Leitartikel: Kreuzweg durch Mexiko

Von Regina Einig

Regina Einig. Foto: DT
Regina Einig. Foto: DT

Wenn Papst Franziskus heute abend die Eucharistiefeier in der Basilika von Guadalupe gefeiert hat, wartet auf ihn ein steiler Kreuzweg. An den Rändern Mexikos muss der Nachfolger Petri harte Überzeugungsarbeit leisten, wenn die Reise ein Erfolg werden soll. Der Jubel von Millionen Latinos ist nicht zu verwechseln mit wirklicher Zustimmung zu den Positionen des Pilgers aus Rom. Vielen Armen fehlt das Verständnis für das konsequente Nein des Papstes zu jeder Form des Drogenhandels. Drogenbarone genießen in Mexiko Kultstatus. Sie gerieren sich als Helden und Beschützer der Armen. Nicht wenige bettelarme Mexikaner sehen keine Alternative zum Drogenanbau und sind froh, wenn ein zwielichtiger Patron ihre Existenznot lindert, weil sie von den korrupten Behörden ohnehin nichts erwarten. Die resignierten Herzen zu sensibilisieren für Würde und Recht und den glimmenden Docht der Hoffnung zu erhalten, dürfte Schwerstarbeit für Papst Franziskus werden.

Objektive Aussicht auf Besserung gibt es derzeit nicht. Mexiko fehlt ein „Plan Colombia“. Im Kolumbien, wo Staatspräsident Juan Manuel Santos den Besuch des Papstes für 2017 bestätigt hat, konnte die Regierung mit Hilfe der USA in fünfzehn Jahre die Statistik der Morde und Entführungen deutlich senken und den Drogenanbau einigermaßen in den Griff bekommen.

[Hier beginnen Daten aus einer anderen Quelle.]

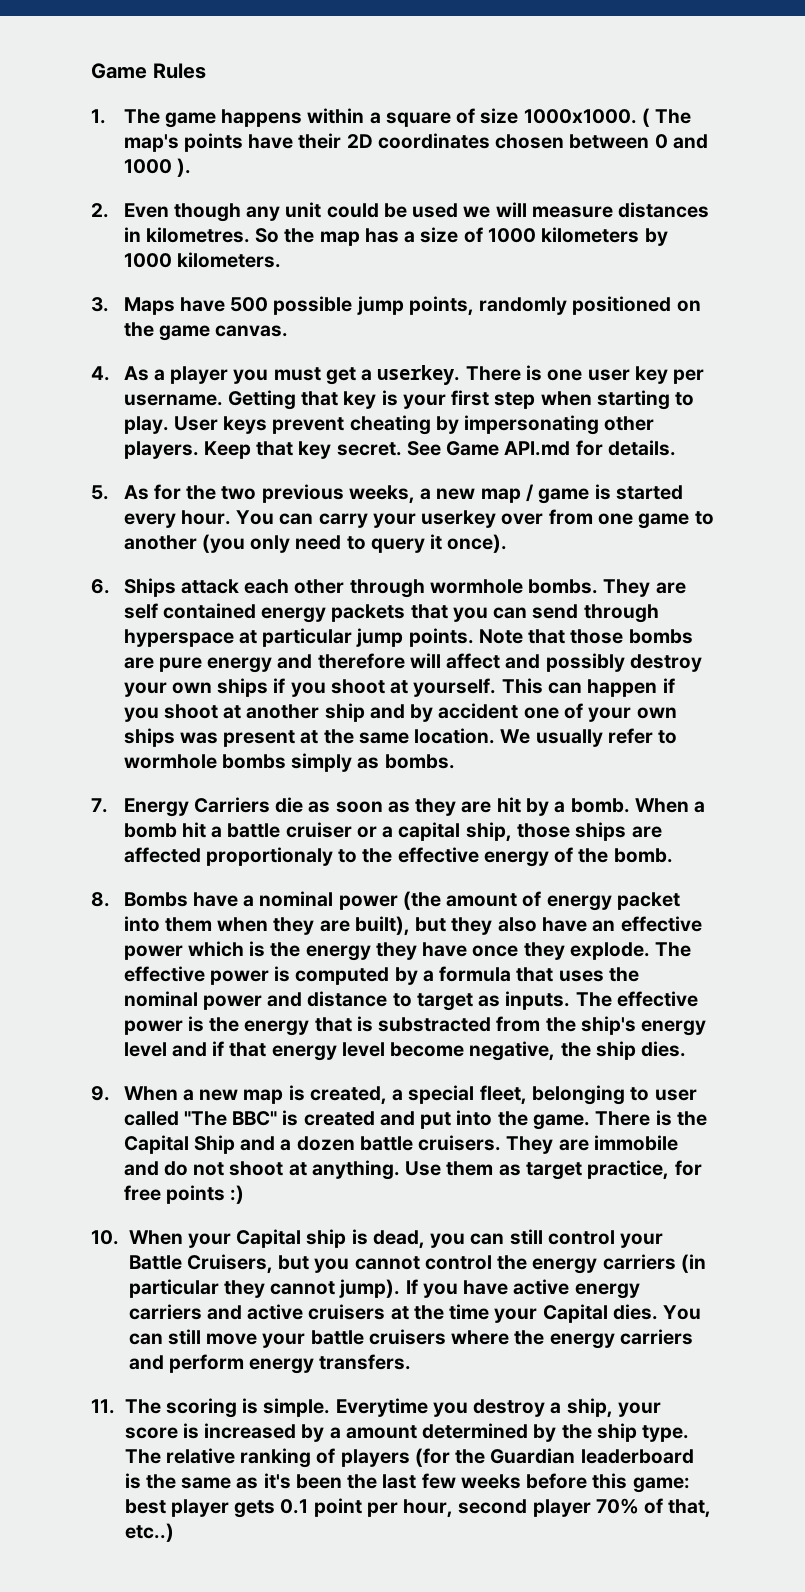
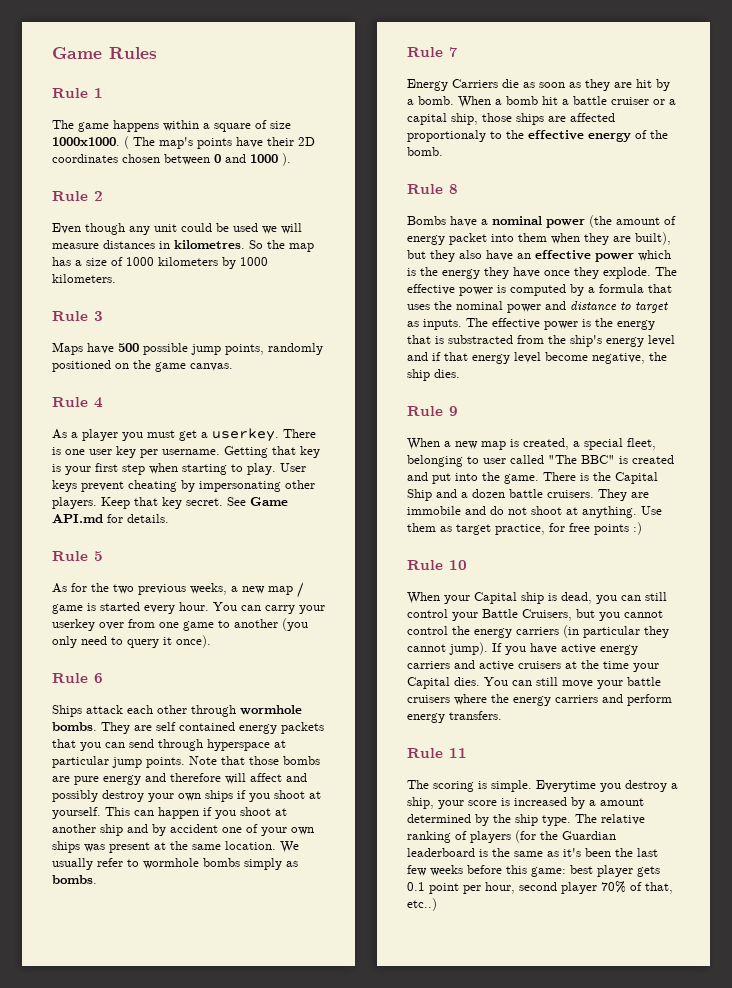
[91,109,106,124] 1. -> [52,88,103,98] Rule 1 //
[91,203,109,218] 2. -> [52,191,103,201] Rule 2 //
[91,297,109,312] 3. -> [52,311,103,321] Rule 3 //
[91,366,110,381] 4. -> [52,397,103,408] Rule 4 //
[91,485,109,500] 5. -> [52,551,103,561] Rule 5 //
[91,579,110,594] 6. -> [52,673,103,683] Rule 6 //
[91,798,108,813] 7. -> [407,47,458,57] Rule 7 //
[91,892,110,907] 8. -> [407,184,458,194] Rule 8 //
[91,1086,110,1101] 9. -> [407,406,458,416] Rule 9 //
[91,1230,119,1245] 10. -> [407,560,467,570] Rule 10 //
[91,1399,115,1414] 11. -> [407,748,467,758] Rule 11 //

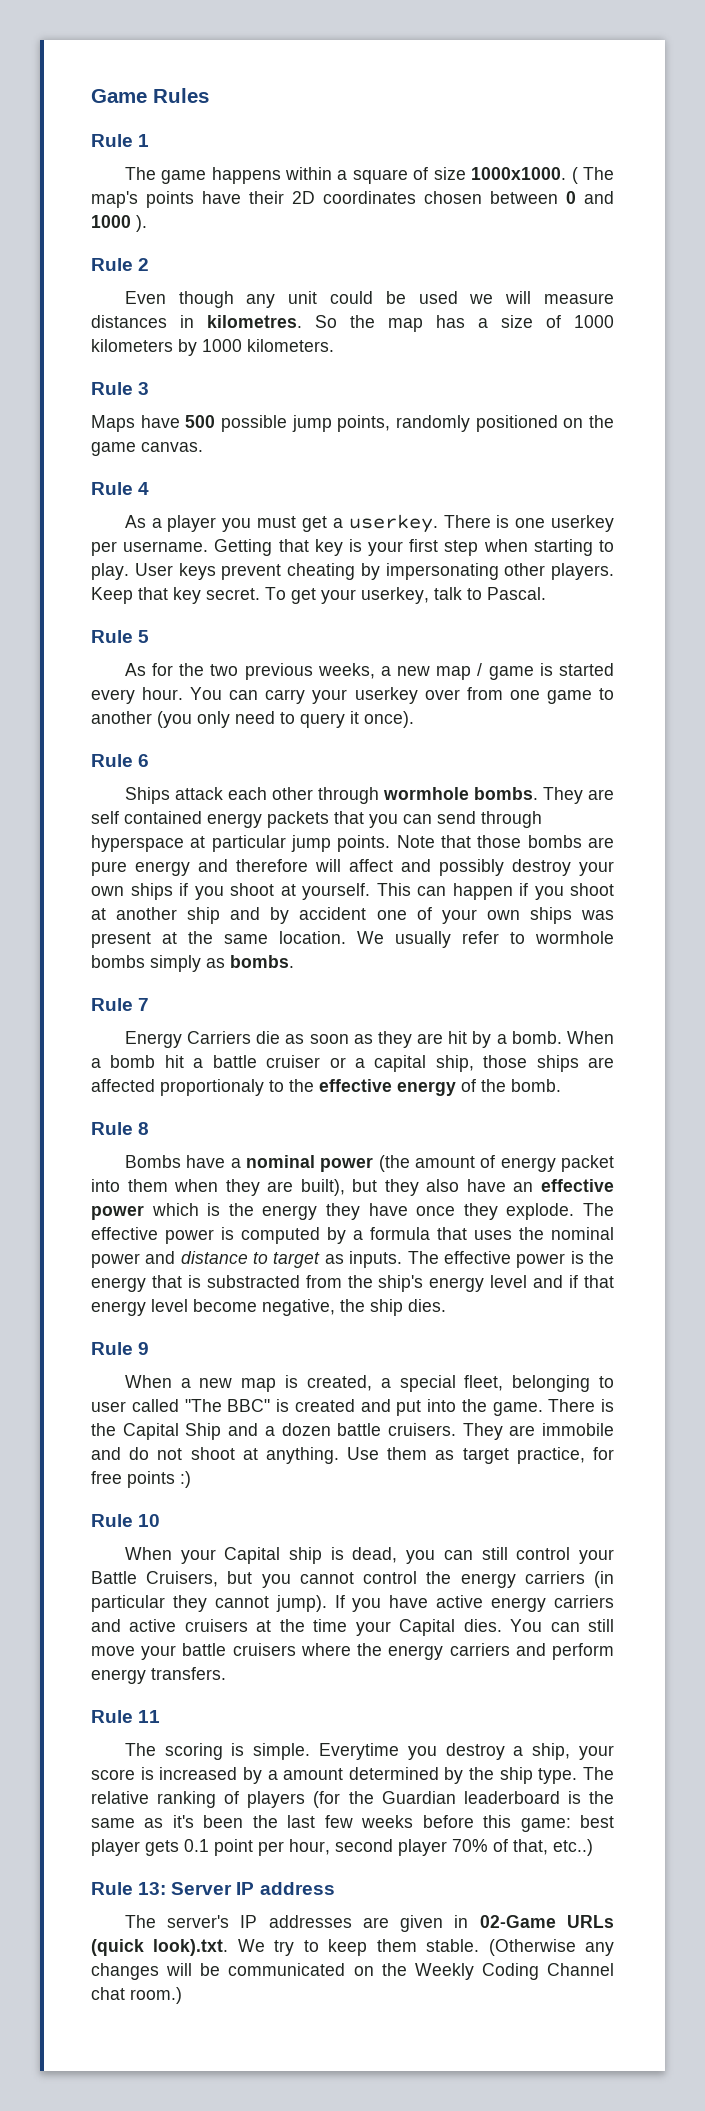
[89,446,136,458] user key -> [550,515,614,532] userkey
[227,497,288,506] [52,514,169,523] See Game API.md for details. -> [265,587,546,604] To get your userkey, talk to Pascal.
(437, 904) none -> [91,1882,335,1895] [124,1915,614,1932] [91,1939,615,1956] [91,1963,614,1980] [91,1987,182,2004] // Rule 13: Server IP address // The server's IP addresses are given in 02-Game URLs (quick look).txt. We try to keep them stable. (Otherwise any changes will be communicated on the Weekly Coding Channel chat room.)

Mexiko präsentiert sich heute als ein kulturell und ethnisch reiches Land im Stadium der Dekadenz: Die Geißeln Lateinamerikas – Drogenkrieg, Kriminalität und Armut – schlagen unaufhörlich Wunden, während das Tor für die Dämonen Nordamerikas offen steht: Straffreie Abtreibungen sind im Distrikt Mexiko erlaubt. Mehrere Bundesstaaten haben die Homo-„Ehe“ oder gleichgeschlechtliche Partnerschaften legalisiert. Aus bürgerlichen Kreisen wächst der Druck auf die Kirche, ihre Morallehre stillschweigend ad acta zu legen.

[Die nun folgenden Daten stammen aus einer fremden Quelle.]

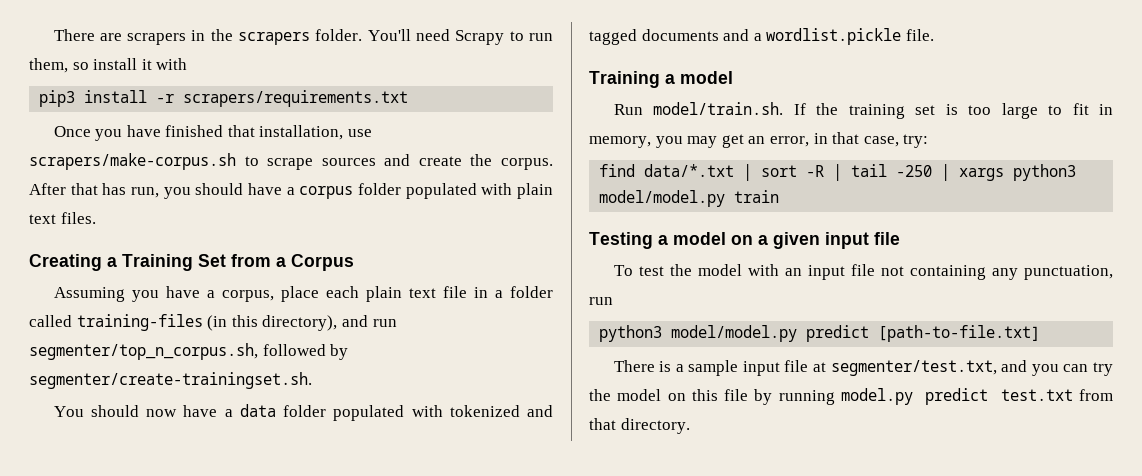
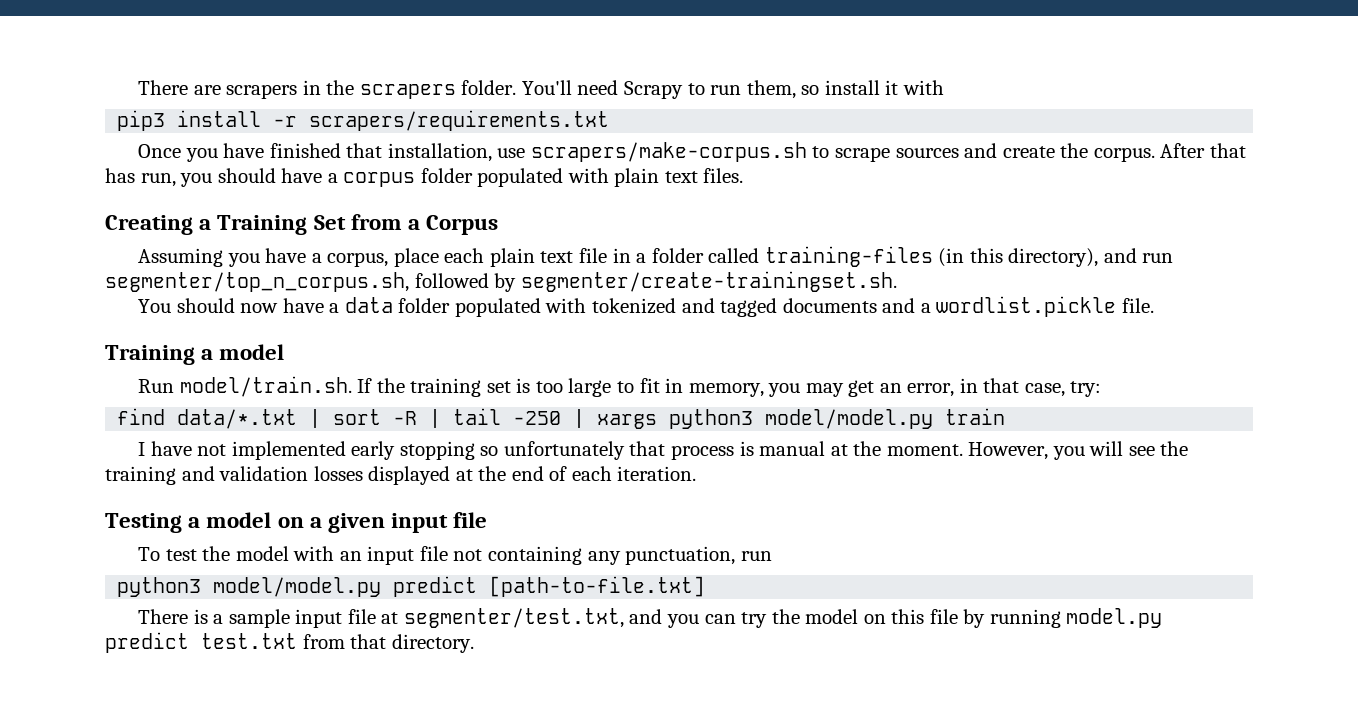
(780, 196) none -> [138,441,1189,460] [105,466,697,485] // I have not implemented early stopping so unfortunately that process is manual at the moment. However, you will see the training and validation losses displayed at the end of each iteration.

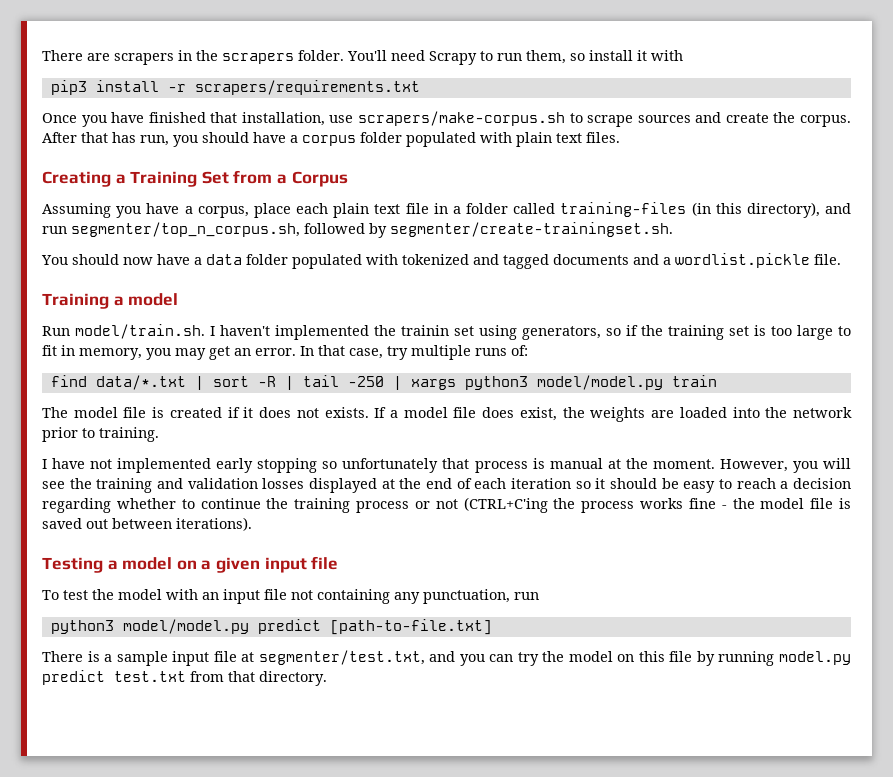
[357,378,373,393] If -> [210,325,638,340] I haven't implemented the trainin set using generators, so if
[907,378,1102,397] error, in that case, try: -> [255,345,528,360] error. In that case, try multiple runs of:
(1006, 416) none -> [42,407,853,422] [42,427,159,442] // The model file is created if it does not exists. If a model file does exist, the weights are loaded into the network prior to training.
[617,466,697,481] iteration. -> [511,478,851,493] [42,497,852,513] [42,517,252,531] iteration so it should be easy to reach a decision regarding whether to continue the training process or not (CTRL+C'ing the process works fine - the model file is saved out between iterations).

Wieviel Apostolatseifer der päpstliche Appell, an die Ränder zu gehen, katholischen Seelsorgern und Laien abverlangen kann, zeigt sich in Mexiko deutlicher als in Europa. In keinem traditionell katholischen Land besteht heute für Priester mehr Gefahr, ermordet zu werden. Der Papst geht den Seelsorgern mit gutem Beispiel voran und reist in die für ihre hohe Kriminalität berüchtigte Grenzstadt Ciudad Juárez. An politischer Symbolkraft reicht diese Station durchaus an den Besuch in Lampedusa heran. Tausende Migranten sind umgekommen beim Versuch, den Rio Grande zu überqueren und das Gelobte Land Amerika zu erreichen. Im amerikanischen Wahlkampf hat die Stimme des Papstes Orientierungswert für katholische US-Wähler, deren Ortskirchen gespalten sind in heiklen politischen Fragen wie dem Umgang mit den elf Millionen Immigranten, die ohne Papiere in den USA leben. Viele Katholiken auf beiden Seiten der Grenze erhoffen sich von Papst Franziskus eine klare Absage an Pläne republikanischer US-Politiker wie Donald Trump, die Grenze durch eine Mauer zu sperren.

Dass sich der 79-Jährige auf dieses politische Minenfeld wagt und die Strapazen eines sechstägigen Marathons nicht scheut, wirkt schon zum Auftakt wie Medizin gegen die alte Angst lateinamerikanischer Katholiken: jener, in Rom zu kurz zu kommen gegenüber den reichen Ortskirchen Europas und Nordamerikas.